Foundation in funding trouble

FUNDRAISING: The Humanistic Education Foundation held an auction of works given by leading political figures to help make up a shortfall of NT$10 million in its funding

By Jewel Huang  /  STAFF REPORTER

Sun, Oct 19, 2003 - Page 2

The Humanistic Education Foundation, unable to pay its employees for the past two months, yesterday held an auction of works donated by leading political figures to help alleviate its dire financial situation.

As the most prominent educational group advocating the idea of human-centered education in Taiwan, the foundation obtained many important figures' support in yesterday's auction.

Despite their absence, President Chen Shui-bian (陳水扁), Vice President Annette Lu (呂秀蓮) and Taipei Mayor Ying-jeou (馬英九) offered items from their art collections for the auction.

"We are facing the biggest financial crisis of the past 14 years," said foundation chairwoman Chu Tai-hsiang (朱台翔).

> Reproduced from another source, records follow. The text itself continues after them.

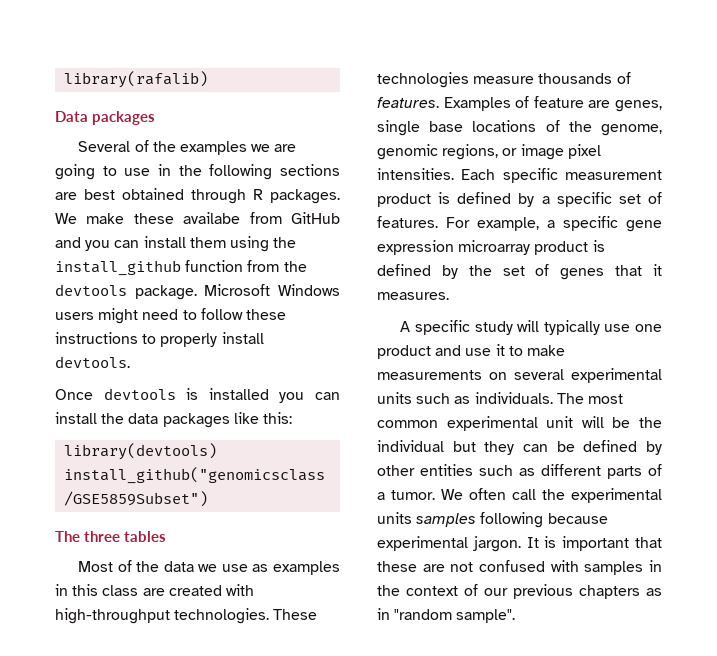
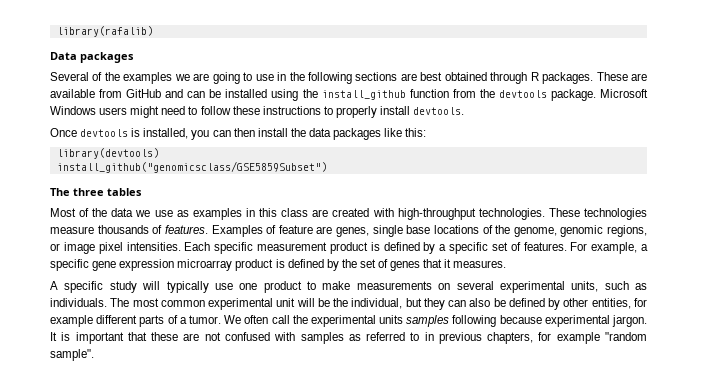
- We make these availabe from GitHub and you can install them using the install_github function from the devtools package.
+ These are available from GitHub and can be installed using the install_github function from the devtools package.
- Once devtools is installed you can install the data packages like this:
+ Once devtools is installed, you can then install the data packages like this:
- A specific study will typically use one product and use it to make measurements on several experimental units such as individuals.
+ A specific study will typically use one product to make measurements on several experimental units, such as individuals.
- The most common experimental unit will be the individual but they can be defined by other entities such as different parts of a tumor.
+ The most common experimental unit will be the individual, but they can also be defined by other entities, for example different parts of a tumor.
- It is important that these are not confused with samples in the context of our previous chapters as in "random sample".
+ It is important that these are not confused with samples as referred to in previous chapters, for example "random sample".

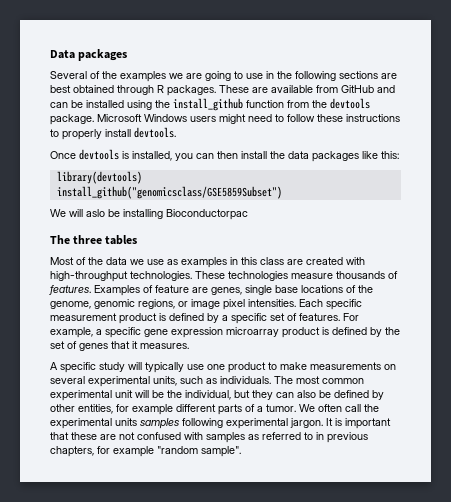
- library(rafalib)
+ We will aslo be installing Bioconductorpac
- We often call the experimental units samples following because experimental jargon.
+ We often call the experimental units samples following experimental jargon.

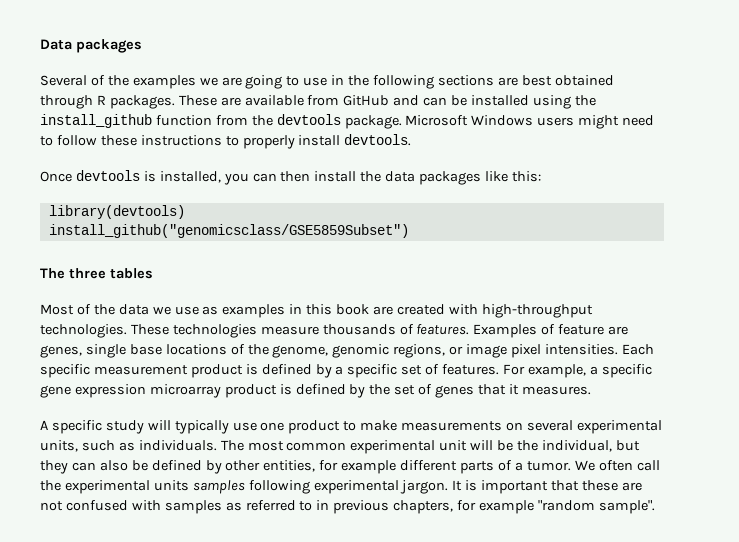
- We will aslo be installing Bioconductorpac
- Most of the data we use as examples in this class are created with high-throughput technologies.
+ Most of the data we use as examples in this book are created with high-throughput technologies.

"It's a life-or-death situation for the foundation," Chu said. "If we do not get enough money as soon as possible, many educational projects will be forced to end."

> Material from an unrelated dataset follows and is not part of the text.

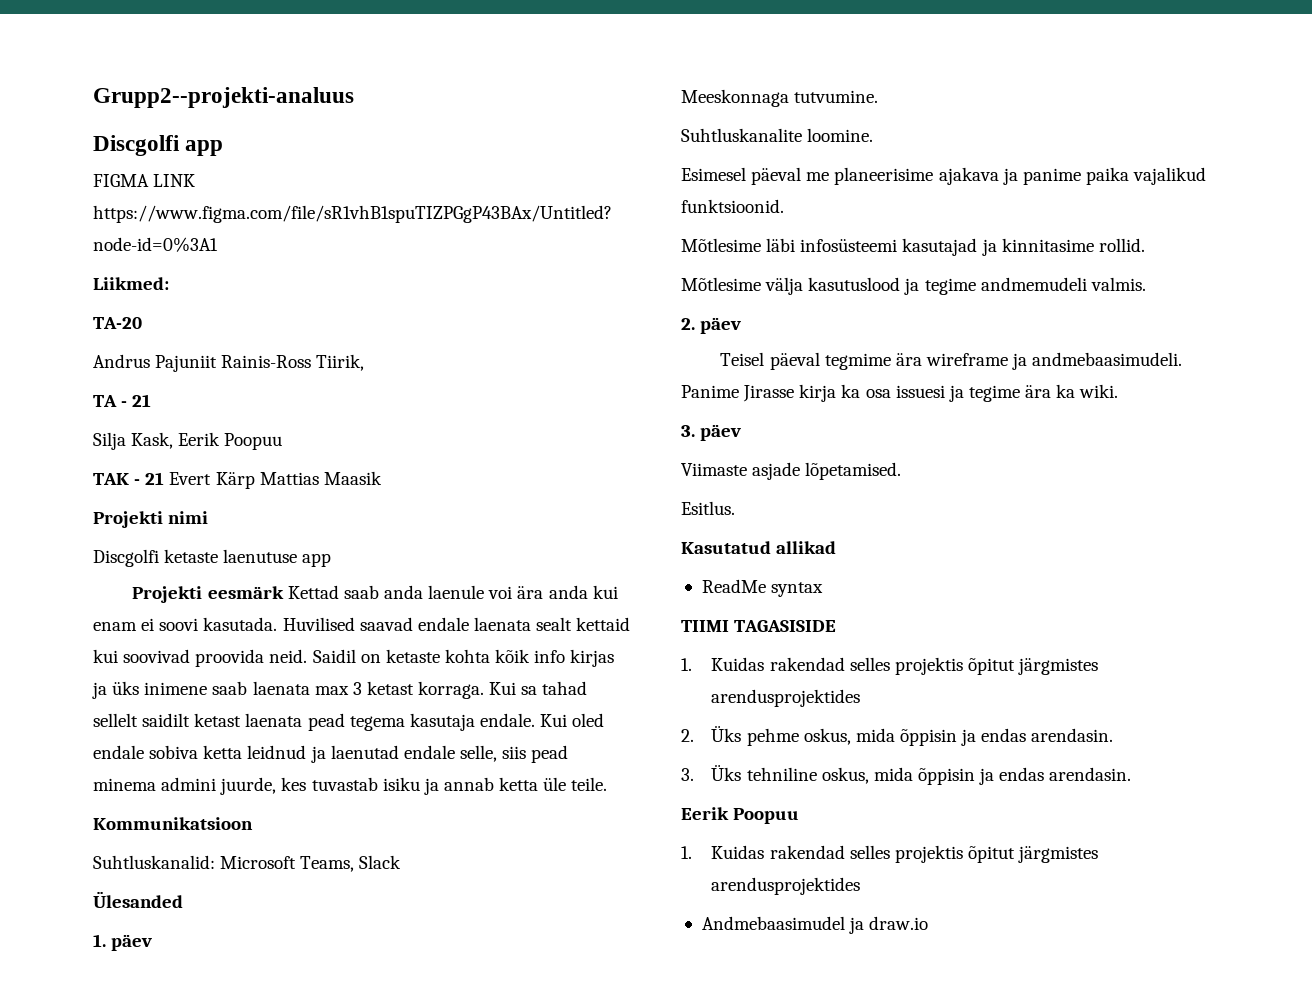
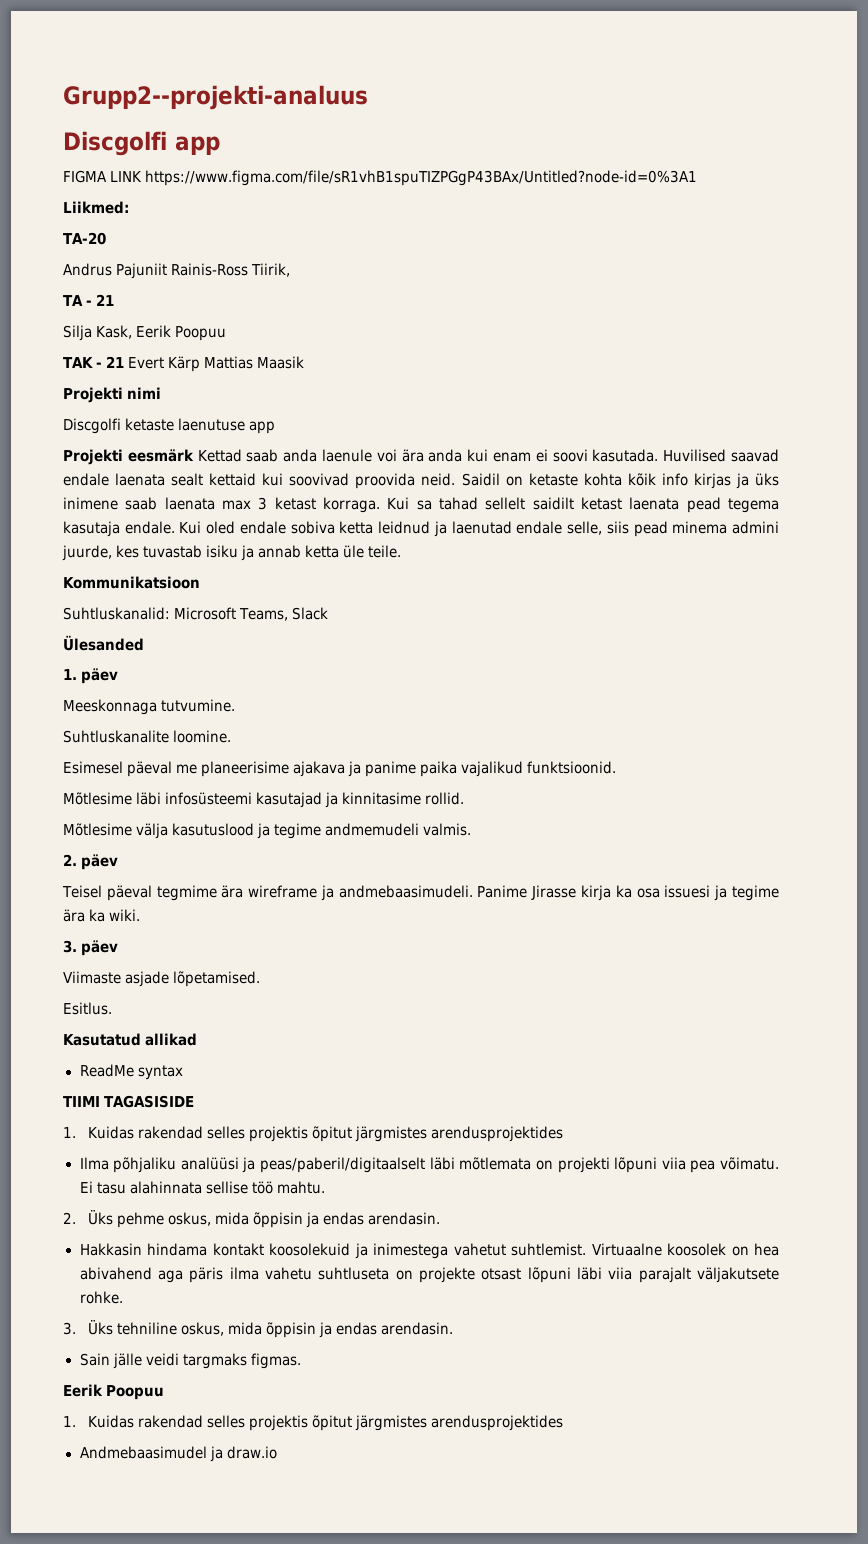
+ Ilma põhjaliku analüüsi ja peas/paberil/digitaalselt läbi mõtlemata on projekti lõpuni viia pea võimatu. Ei tasu alahinnata sellise töö mahtu.
+ Hakkasin hindama kontakt koosolekuid ja inimestega vahetut suhtlemist. Virtuaalne koosolek on hea abivahend aga päris ilma vahetu suhtluseta on projekte otsast lõpuni läbi viia parajalt väljakutsete rohke.
+ Sain jälle veidi targmaks figmas.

For example, Chu said, the academic remedial project for junior school students coming from poor families in Sanchung, Taipei County, which started in August, will be forced to close if funds are not forthcoming.

"We do hope that those children who cannot afford to go to cram schools will have the chance to catch up with their classmates in academic performance," Chu said, adding that her foundation is dedicated to giving everyone and equal chance in education.

The foundation also plays the role of watchdog, identifying problems in the country's education system, advocating alternative educational ideas and helping create a social and political forum to discuss the purpose and means of education.

Its strong objection to corporal punishment for schoolchildren has been particularly popular in society.

At the fundraising luncheon, Chu said that the foundation's annual expenses reached nearly NT$100 million last year, including personnel expenses and the costs of educational projects across the country.

Donations, proceeds from the sale of the Humanistic Education Journal published by the foundation, government subsidies and revenue from educational activities still leave the foundation short of about NT$10 million. Chu said they aimed to raise money by auctioning the artistic works provided by people who are concerned about Taiwan's education and by the sales of luncheon coupons.

Shih Ying (史英), who founded the foundation, said the employees had not complained about their delayed salaries.

"Some of them often work until 11pm without asking for overtime pay because they are truly passionate about education," Shih said.

The paper sculpture that Chen offered with an asking price of NT$10,000 was sold for NT$125,000, and the collage that Lu donated was sold for NT$80,000. The foundation raised another NT$9.2 million from a sale later in the day.

Academia Sinica President Lee Yuan-Tseh (李遠哲) who is in Bangkok for an APEC, expressed his support for the foundation in a video tape played at yesterday's event.

"The Humanistic Education Foundation has been putting a lot of effort into educating society that everyone has his or her own value even if he or she does not perform well in school," Lee said. "And this is the concept that educational reform wants to carry out."